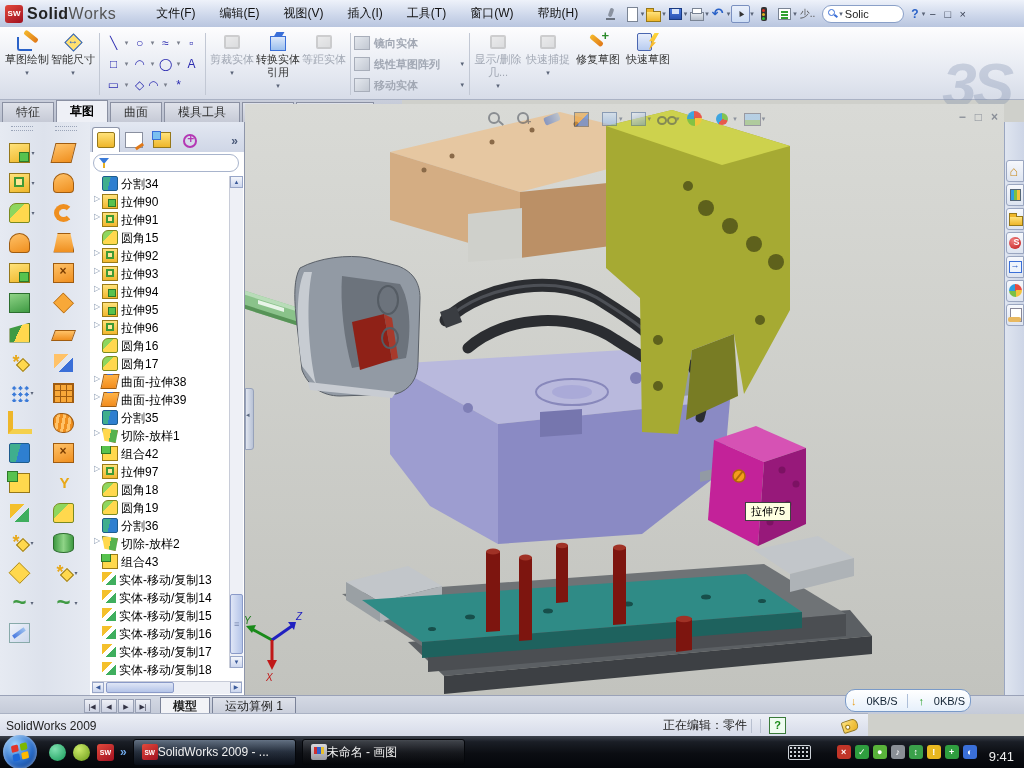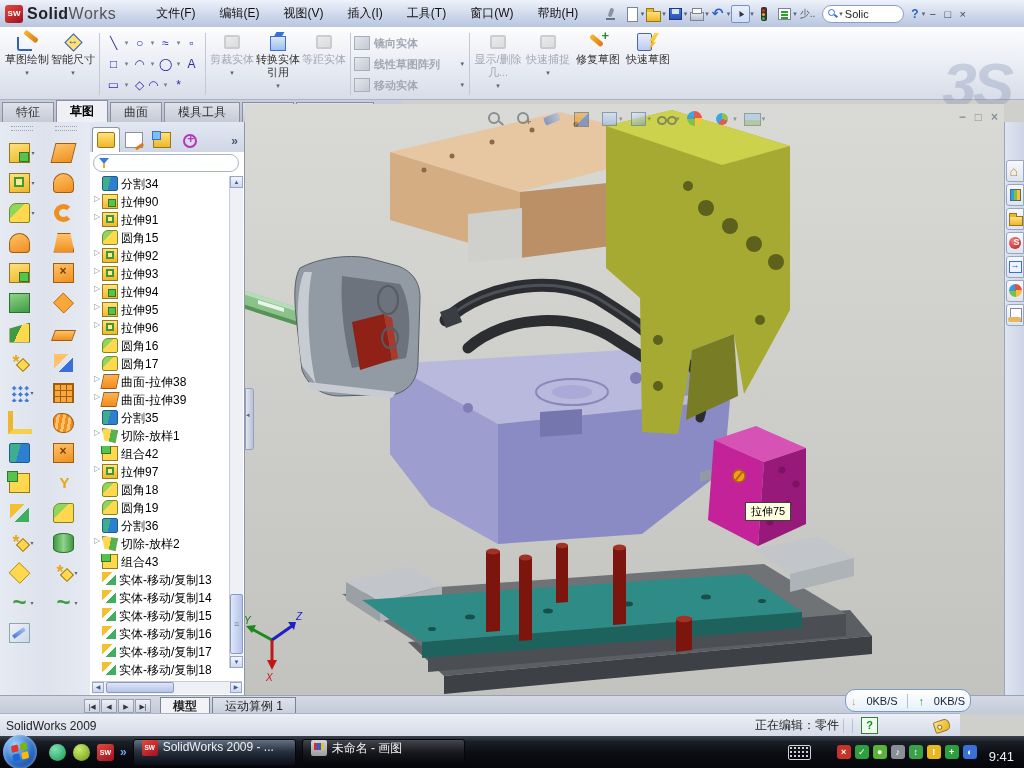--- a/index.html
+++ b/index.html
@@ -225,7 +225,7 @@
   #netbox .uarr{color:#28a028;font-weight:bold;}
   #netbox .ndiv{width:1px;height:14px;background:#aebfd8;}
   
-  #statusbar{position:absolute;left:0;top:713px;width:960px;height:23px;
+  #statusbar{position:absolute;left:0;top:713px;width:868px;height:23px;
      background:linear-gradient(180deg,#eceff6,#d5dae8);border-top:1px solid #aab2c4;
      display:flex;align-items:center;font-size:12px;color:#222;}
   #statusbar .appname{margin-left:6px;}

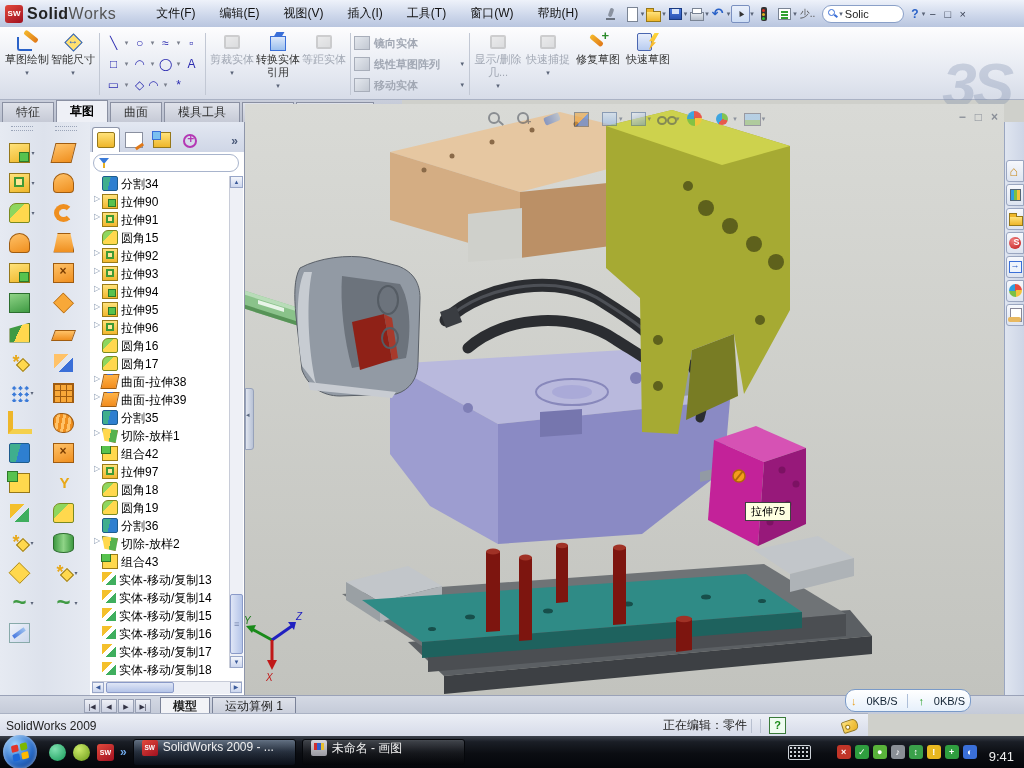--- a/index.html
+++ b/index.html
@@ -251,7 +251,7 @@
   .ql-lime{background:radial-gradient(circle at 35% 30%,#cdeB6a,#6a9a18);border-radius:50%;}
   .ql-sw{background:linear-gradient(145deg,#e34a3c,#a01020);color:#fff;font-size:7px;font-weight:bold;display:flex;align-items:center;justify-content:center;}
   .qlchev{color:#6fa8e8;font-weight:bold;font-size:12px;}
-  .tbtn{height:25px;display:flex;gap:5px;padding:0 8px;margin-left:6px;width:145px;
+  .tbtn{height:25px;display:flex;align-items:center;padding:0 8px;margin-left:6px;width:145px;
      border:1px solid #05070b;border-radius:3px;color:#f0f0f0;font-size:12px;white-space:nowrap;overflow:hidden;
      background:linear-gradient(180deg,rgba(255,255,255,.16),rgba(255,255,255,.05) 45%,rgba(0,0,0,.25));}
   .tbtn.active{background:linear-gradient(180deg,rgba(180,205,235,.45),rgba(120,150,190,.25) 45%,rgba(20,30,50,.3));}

_ _ _ _

**What is required:** Return all the data exactly, and keep the pictures out.

**Answer to the exercise:**
--- a/index.html
+++ b/index.html
@@ -225,7 +225,7 @@
   #netbox .uarr{color:#28a028;font-weight:bold;}
   #netbox .ndiv{width:1px;height:14px;background:#aebfd8;}
   
-  #statusbar{position:absolute;left:0;top:713px;width:960px;height:23px;
+  #statusbar{position:absolute;left:0;top:713px;width:868px;height:23px;
      background:linear-gradient(180deg,#eceff6,#d5dae8);border-top:1px solid #aab2c4;
      display:flex;align-items:center;font-size:12px;color:#222;}
   #statusbar .appname{margin-left:6px;}

--- a/index.html
+++ b/index.html
@@ -251,7 +251,7 @@
   .ql-lime{background:radial-gradient(circle at 35% 30%,#cdeB6a,#6a9a18);border-radius:50%;}
   .ql-sw{background:linear-gradient(145deg,#e34a3c,#a01020);color:#fff;font-size:7px;font-weight:bold;display:flex;align-items:center;justify-content:center;}
   .qlchev{color:#6fa8e8;font-weight:bold;font-size:12px;}
-  .tbtn{height:25px;display:flex;gap:5px;padding:0 8px;margin-left:6px;width:145px;
+  .tbtn{height:25px;display:flex;align-items:center;padding:0 8px;margin-left:6px;width:145px;
      border:1px solid #05070b;border-radius:3px;color:#f0f0f0;font-size:12px;white-space:nowrap;overflow:hidden;
      background:linear-gradient(180deg,rgba(255,255,255,.16),rgba(255,255,255,.05) 45%,rgba(0,0,0,.25));}
   .tbtn.active{background:linear-gradient(180deg,rgba(180,205,235,.45),rgba(120,150,190,.25) 45%,rgba(20,30,50,.3));}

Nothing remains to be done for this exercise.